Arrival in 30 Seconds

After their conversation, the other pilot again checked weather radar and saw that the line of thunderstorms was about 18 mi (29 km) from the helicopter’s base. When he went outside, he could not see the helicopter and telephoned one of the flight nurses, who told him that they “had the weather beat” and would arrive at the heliport in about 30 seconds.

“At the time of the conversation, the oncoming [other] pilot observed that it was raining lightly but that the wind had picked up, perhaps to about 20 kt,” the report said. “Then, just after hanging up, he heard an ‘immediate’ loud clap of thunder and saw lightning that made him jump. He looked out, saw no helicopter and tried to call the nurse without success. He then called MedCom and ran up the hill to contact the ambulance service located there.”

Rescuers found the helicopter in a field about 2.5 mi (4.0 km) east of the helicopter’s base.

The pilot, 58, had a commercial pilot certificate with ratings for single-engine and multi-engine land airplanes, rotorcraft helicopter, instrument airplane and instrument helicopter. He had about 4,000 flight hours in March 2009, when he received his second-class medical certificate; records indicated he had about 2,615 hours of helicopter flight time.

He completed his most recent airman ­competency/proficiency check in August 2009 and his most recent instrument competency check in February 2010.

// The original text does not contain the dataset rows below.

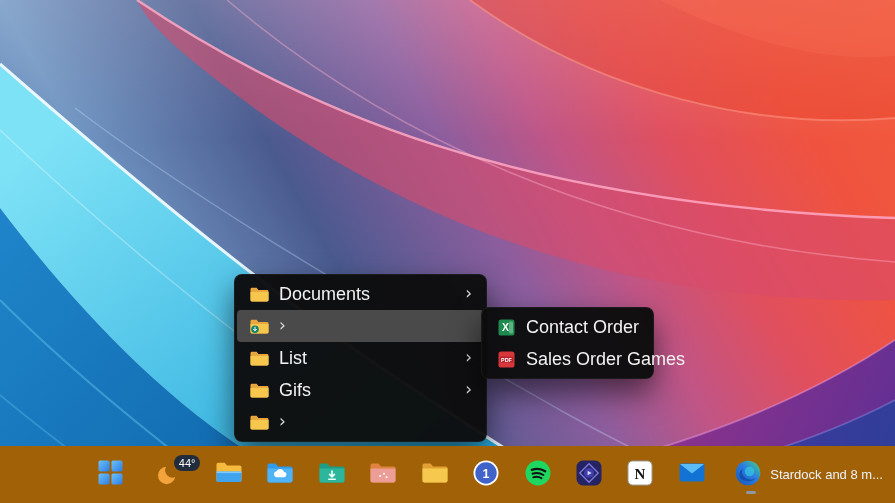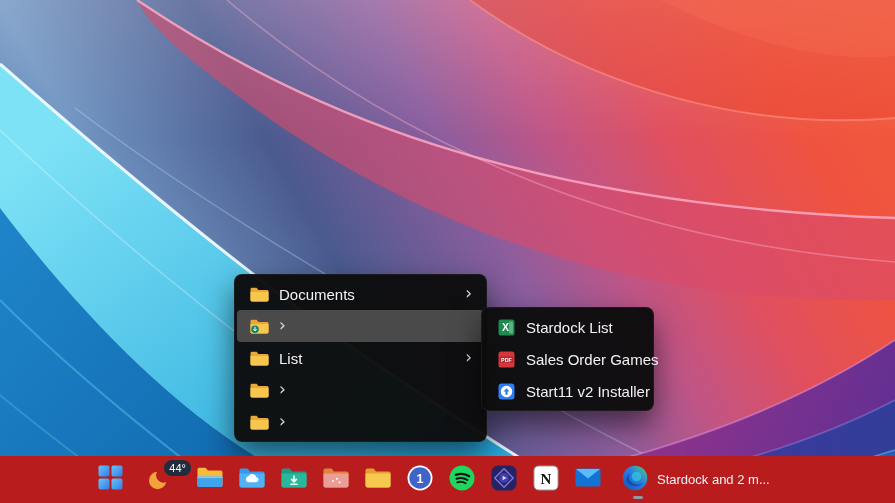--- a/index.html
+++ b/index.html
@@ -18,7 +18,7 @@
             border-radius:4px;gap:10px;cursor:default;}
   .menu-row.highlighted{background:#4a4a4a;}
   .menu-row .mi{display:flex;align-items:center;justify-content:center;width:20px;flex:none;}
-  .menu-row .label{color:#f2f2f2;font-size:15px;flex:1;white-space:nowrap;}
+  .menu-row .label{color:#f2f2f2;font-size:18px;flex:1;white-space:nowrap;}
   .menu-row .chev{color:#d8d8d8;font-size:17px;line-height:1;margin-top:-2px;
                   font-family:"DejaVu Sans",sans-serif;flex:none;}
 

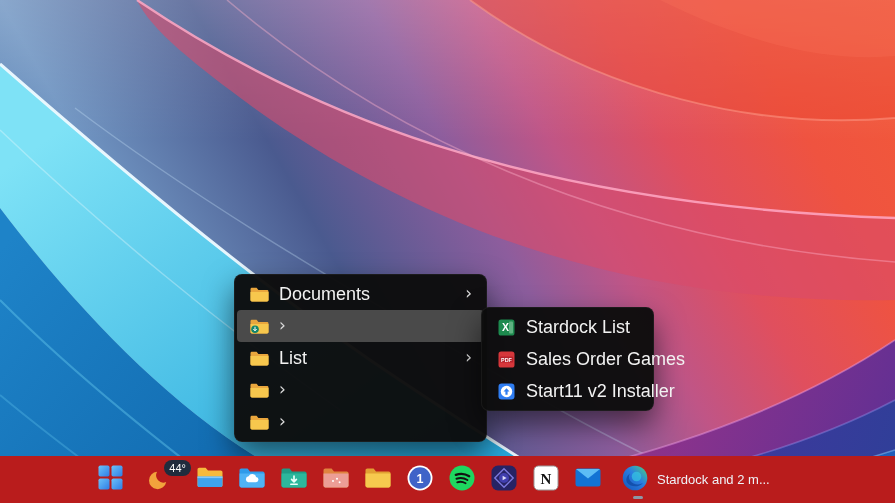--- a/index.html
+++ b/index.html
@@ -178,7 +178,7 @@
           <text x="7.4" y="12.4" font-size="10.5" font-weight="bold" fill="#ffffff" text-anchor="middle" font-family="Liberation Sans, sans-serif">X</text>
         </svg>
         </span>
-      <span class="label">Stardock List</span>
+      <span class="label">Contact Order</span>
     </div>
 
     <div class="menu-row">

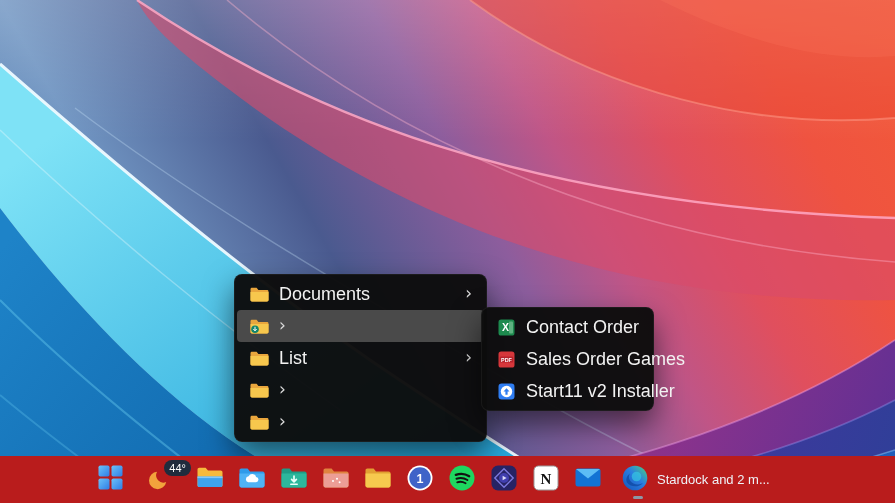--- a/index.html
+++ b/index.html
@@ -154,6 +154,7 @@
           <path d="M0.5,5 L18.5,5 L18.5,13 C18.5,13.8 17.9,14.4 17.1,14.4 L1.9,14.4 C1.1,14.4 0.5,13.8 0.5,13 Z" fill="#f7c74d"></path>
         </svg>
         </span>
+      <span class="label">Gifs</span>
       <span class="chev">›</span>
     </div>
 

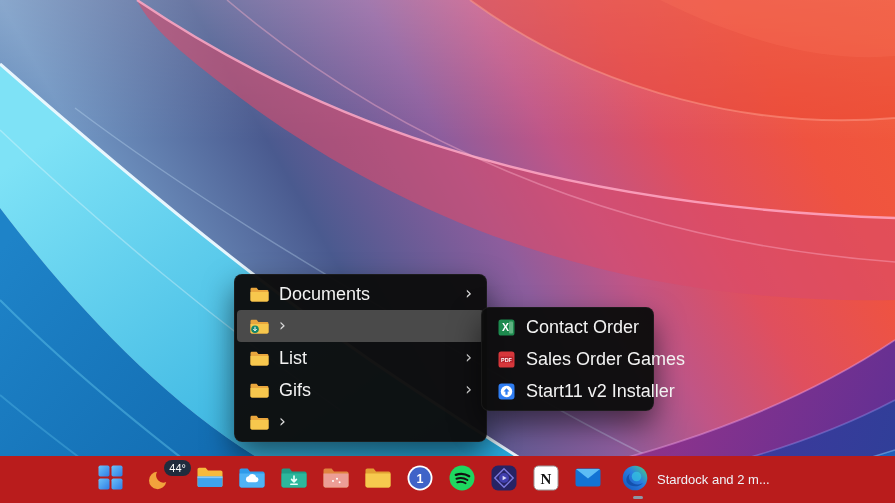--- a/index.html
+++ b/index.html
@@ -193,16 +193,6 @@
       <span class="label">Sales Order Games</span>
     </div>
 
-    <div class="menu-row">
-      <span class="mi">
-        <svg width="17" height="17" viewBox="0 0 17 17">
-          <rect x="0.5" y="0.5" width="16" height="16" rx="3.2" fill="#2f7df2"></rect>
-          <circle cx="8.5" cy="8.5" r="5.7" fill="#ffffff"></circle>
-          <path d="M8.5,5.2 L11.5,8.6 L9.6,8.6 L9.6,11.8 L7.4,11.8 L7.4,8.6 L5.5,8.6 Z" fill="#2f7df2"></path>
-        </svg>
-        </span>
-      <span class="label">Start11 v2 Installer</span>
-    </div>
   </div>
 
   <div class="taskbar">

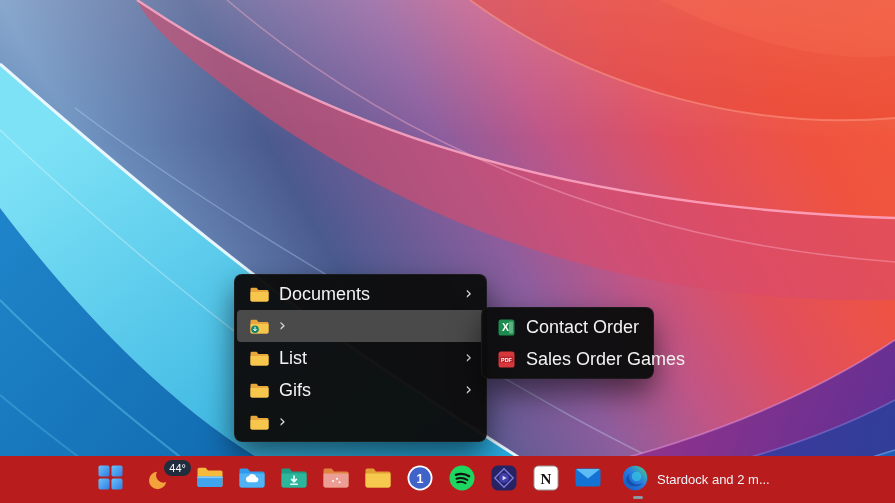--- a/index.html
+++ b/index.html
@@ -23,8 +23,8 @@
                   font-family:"DejaVu Sans",sans-serif;flex:none;}
 
   
-  .taskbar{position:absolute;left:0;right:0;bottom:0;height:47px;background:#b91c1c;
-           display:flex;align-items:center;padding-left:90px;gap:2px;box-sizing:border-box;}
+  .taskbar{position:absolute;left:0;right:0;bottom:0;height:57px;background:#a16207;
+           display:flex;align-items:center;padding-left:90px;gap:2px;box-sizing:border-box;justify-content:space-between;}
   .tb-btn{width:40px;height:40px;display:flex;align-items:center;justify-content:center;
           border-radius:6px;position:relative;flex:none;}
   .tb-btn.start{margin-left:0;}

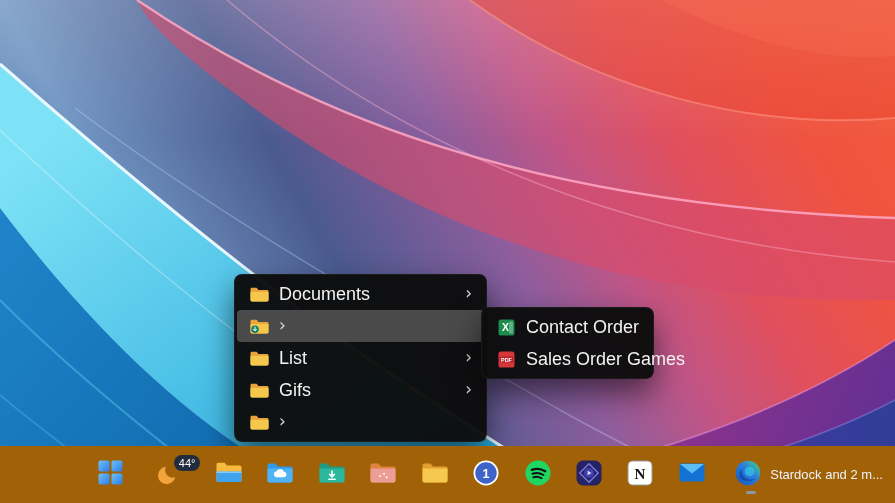--- a/index.html
+++ b/index.html
@@ -327,7 +327,7 @@
           <path d="M5,17.5 C9,22.5 17,22.6 21,18 C17,20.4 11,19.8 8,15.5 C6.5,13.3 6.6,10.6 8,8.6 C4.6,10.8 3.6,14.6 5,17.5 Z" fill="#0a3e96" opacity="0.6"></path>
           <circle cx="14.5" cy="11.5" r="4.8" fill="#35cde2" opacity="0.65"></circle>
         </svg></span>
-      <span class="edge-label">Stardock and 2 m...</span>
+      <span class="edge-label">Stardock and 8 m...</span>
       <span class="run-indicator"></span>
     </div>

The day before the accident, the pilot had flown 0.4 hour at night. The previous day, he had flown 0.2 hour during the day, 0.2 hour at night without night vision goggles (NVGs) and 0.5 hour at night with NVGs. He had been off duty the previous day.

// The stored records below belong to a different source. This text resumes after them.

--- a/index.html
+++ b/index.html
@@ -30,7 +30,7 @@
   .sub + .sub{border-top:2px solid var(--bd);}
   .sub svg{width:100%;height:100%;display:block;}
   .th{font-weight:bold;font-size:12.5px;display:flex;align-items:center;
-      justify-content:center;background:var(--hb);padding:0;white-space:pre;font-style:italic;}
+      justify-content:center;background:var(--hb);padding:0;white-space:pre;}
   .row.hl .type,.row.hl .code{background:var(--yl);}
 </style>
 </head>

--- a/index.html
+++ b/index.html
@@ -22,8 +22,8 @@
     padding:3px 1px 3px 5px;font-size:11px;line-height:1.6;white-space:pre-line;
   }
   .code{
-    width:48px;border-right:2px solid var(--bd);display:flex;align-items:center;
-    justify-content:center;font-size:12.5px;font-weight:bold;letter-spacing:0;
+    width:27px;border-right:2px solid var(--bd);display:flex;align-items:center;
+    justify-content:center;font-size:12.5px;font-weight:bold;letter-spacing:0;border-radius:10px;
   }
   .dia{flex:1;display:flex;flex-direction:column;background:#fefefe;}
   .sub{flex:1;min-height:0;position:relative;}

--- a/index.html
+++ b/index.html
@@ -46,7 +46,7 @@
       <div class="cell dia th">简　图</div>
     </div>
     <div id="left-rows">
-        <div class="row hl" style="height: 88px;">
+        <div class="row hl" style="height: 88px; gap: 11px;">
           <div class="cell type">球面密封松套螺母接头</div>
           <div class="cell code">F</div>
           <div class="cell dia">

The helicopter was an AS350 B3, manufactured in 2008 and delivered to the operator — Memphis Medical Center Air Ambulance Service, doing business as Hospital Wing — in May 2009; it had accumulated 248 hours total time, and the most recent 200-hour and annual inspections were performed March 1, 2010. It was equipped with NVGs and NVG-compatible lighting, an autopilot and an enhanced ground proximity warning system.

The accident investigation revealed no sign of pre-impact problems with the helicopter.

Line of Storms

Weather radar showed that, about the time of the accident, a line of thunderstorms was moving through an area that included the accident site. Radar showed IMC, heavy rain, lightning and wind gusts of up to 20 kt; the area immediately in front of the system would have been prone to extreme low-level wind shear, the report said.

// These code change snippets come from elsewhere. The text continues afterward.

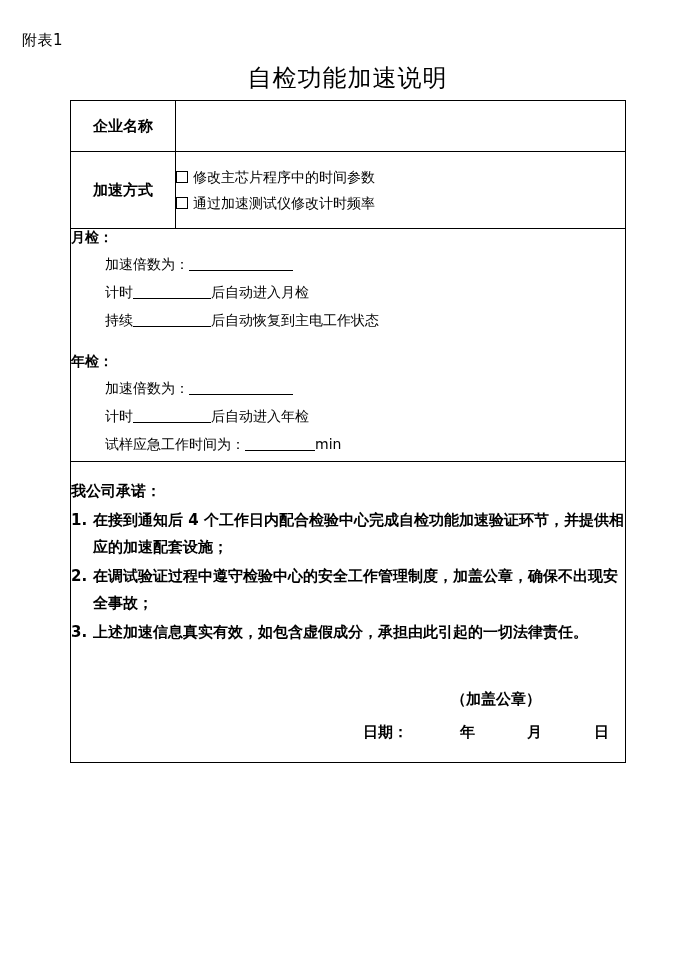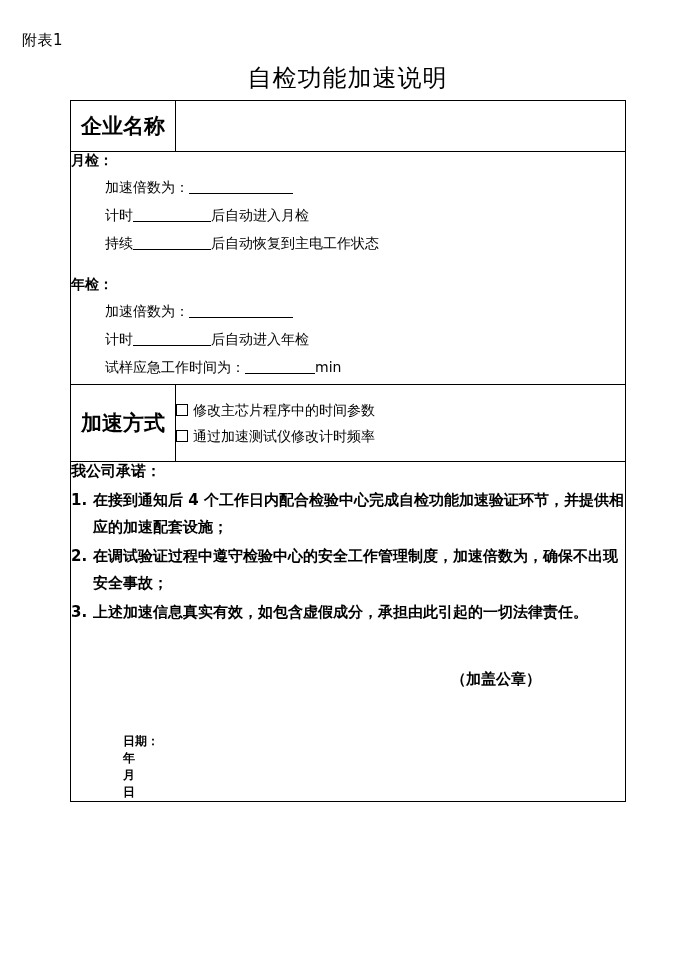--- a/index.html
+++ b/index.html
@@ -56,7 +56,7 @@
     width: 104px;
     text-align: center;
     font-weight: bold;
-    font-size: 21px;
+    font-size: 15px;
     height: 50px;
   }
   .val {

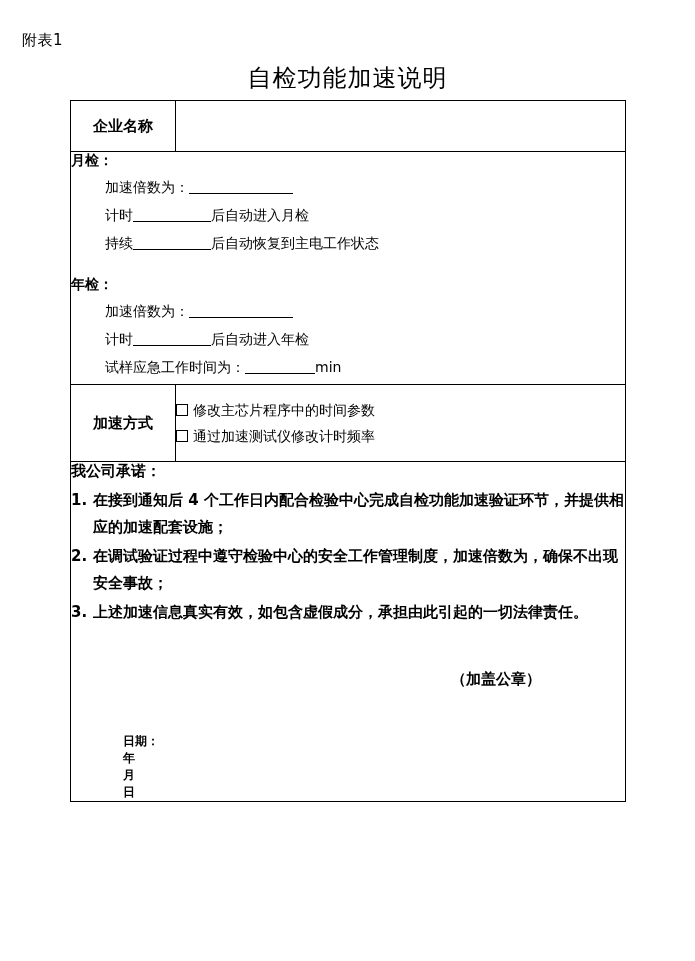--- a/index.html
+++ b/index.html
@@ -169,21 +169,6 @@
       <td class="val"></td>
     </tr>
     <tr>
-      <td class="section-cell" colspan="2">
-        <p class="sec-head">月检：</p>
-        <p class="sec-line"><span>加速倍数为：</span><span class="blank b-long"></span></p>
-        <p class="sec-line"><span>计时</span><span class="blank b-mid"></span><span>后自动进入月检</span></p>
-        <p class="sec-line"><span>持续</span><span class="blank b-mid"></span><span>后自动恢复到主电工作状态</span></p>
-
-        <div class="spacer"></div>
-
-        <p class="sec-head">年检：</p>
-        <p class="sec-line"><span>加速倍数为：</span><span class="blank b-long"></span></p>
-        <p class="sec-line"><span>计时</span><span class="blank b-mid"></span><span>后自动进入年检</span></p>
-        <p class="sec-line"><span>试样应急工作时间为：</span><span class="blank b-short"></span><span>min</span></p>
-      </td>
-    </tr>
-    <tr>
       <td class="lbl accel-lbl">加速方式</td>
       <td class="accel-val">
         <span class="chk">
@@ -195,6 +180,21 @@
       </td>
     </tr>
     <tr>
+      <td class="section-cell" colspan="2">
+        <p class="sec-head">月检：</p>
+        <p class="sec-line"><span>加速倍数为：</span><span class="blank b-long"></span></p>
+        <p class="sec-line"><span>计时</span><span class="blank b-mid"></span><span>后自动进入月检</span></p>
+        <p class="sec-line"><span>持续</span><span class="blank b-mid"></span><span>后自动恢复到主电工作状态</span></p>
+
+        <div class="spacer"></div>
+
+        <p class="sec-head">年检：</p>
+        <p class="sec-line"><span>加速倍数为：</span><span class="blank b-long"></span></p>
+        <p class="sec-line"><span>计时</span><span class="blank b-mid"></span><span>后自动进入年检</span></p>
+        <p class="sec-line"><span>试样应急工作时间为：</span><span class="blank b-short"></span><span>min</span></p>
+      </td>
+    </tr>
+    <tr>
       <td class="promise-cell" colspan="2">
         <p class="promise-head">我公司承诺：</p>
 

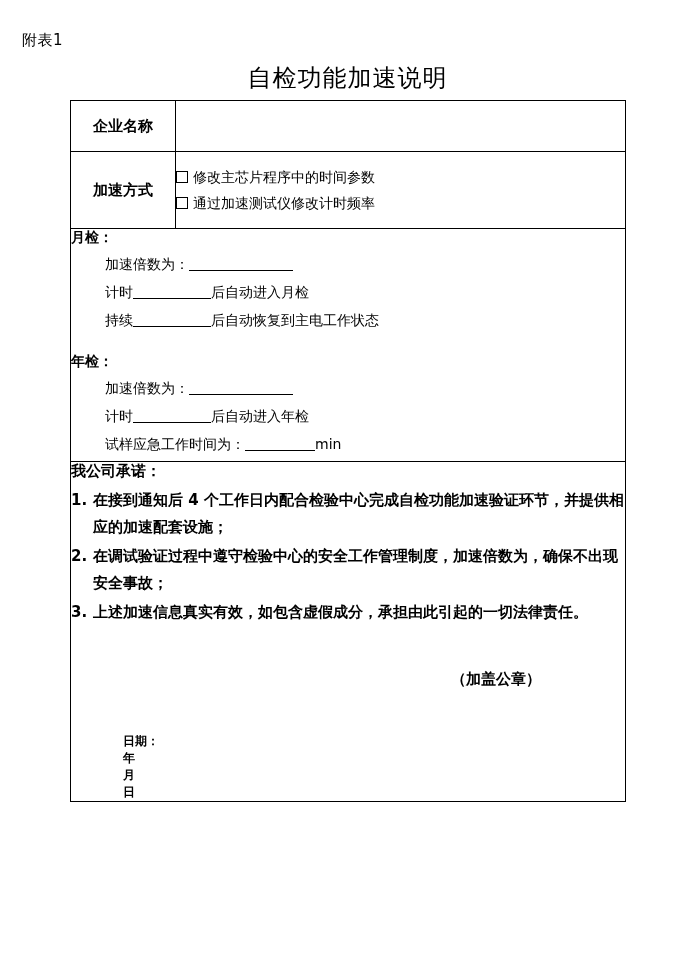--- a/index.html
+++ b/index.html
@@ -204,7 +204,7 @@
         </div>
         <div class="promise-item">
           <div class="promise-num">2.</div>
-          <div class="promise-text">在调试验证过程中遵守检验中心的安全工作管理制度，加速倍数为，确保不出现安全事故；</div>
+          <div class="promise-text">在调试验证过程中遵守检验中心的安全工作管理制度，加盖公章，确保不出现安全事故；</div>
         </div>
         <div class="promise-item">
           <div class="promise-num">3.</div>

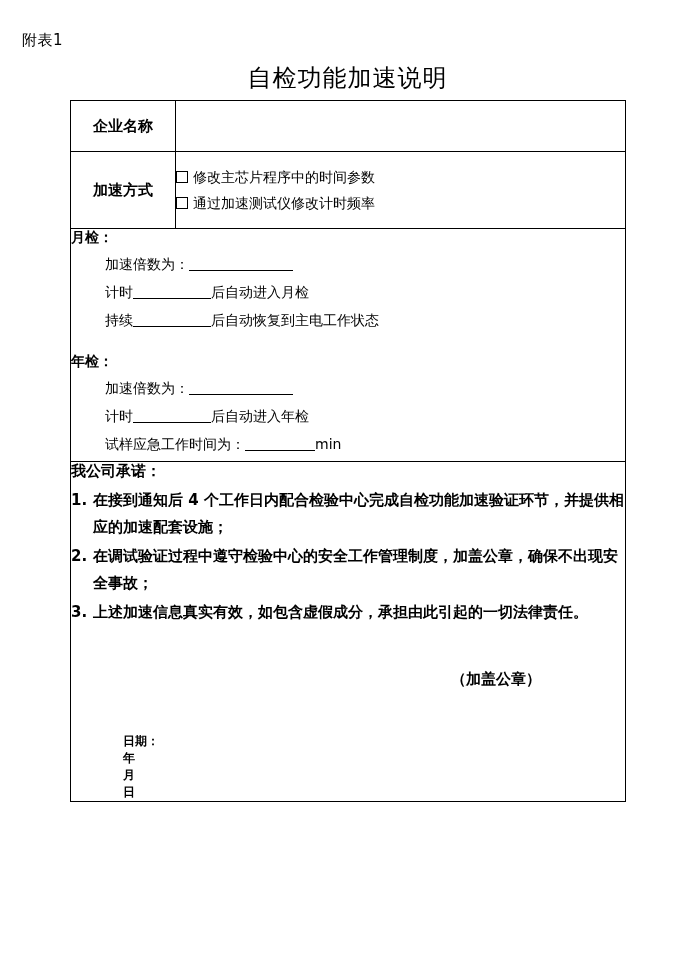--- a/index.html
+++ b/index.html
@@ -146,10 +146,9 @@
     display: flex;
     justify-content: flex-end;
     font-weight: bold;
-    font-size: 12px;
-    margin-top: 44px;
+    font-size: 15px;
+    margin-top: 14px;
     padding-right: 16px;
-    flex-direction: column;
   }
   .date-row span { margin-left: 52px; }
 </style>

Witnesses reported lightning and thunder near the accident site, along with high winds and bands of heavy rain. Information from two organizations that gathered lightning-strike data showed a number of lightning strikes from 0545 and 0615 but none within 90 seconds of the accident.

At the time of the accident, Hospital Wing used a formal risk assessment program that called for an evaluation, at the beginning of a pilot’s duty time, of a number of risks, including low pilot experience, inoperative aircraft equipment, poor weather and lack of night lighting. Numerical values were assigned in each area, and higher numbers indicated higher risks; a score of more than 14 meant the flight could not be conducted.

The evaluation allowed for subtraction of points in acknowledgment of high levels of pilot experience, use of NVGs and other factors.

The accident pilot calculated a total risk of “3”; two points had been subtracted for pilot experience and NVG use.

The NTSB said that the encounter with deteriorating weather conditions “did not have to occur, as the pilot could have chosen to stay at the hospital helipad. … The pilot made a risky decision to attempt to outrun the storm in night conditions. … This decision-making error played an important causal role in the accident.”

The report added that although the accident occurred near the end of a 12-hour overnight duty shift, accident investigators lacked complete information about the pilot’s sleep and rest activities and could not determine whether fatigue contributed to his “faulty decision to attempt to outrun the storm.” 

This article is based on NTSB accident reports ERA09FA537 and ERA10MA188 and accompanying documents.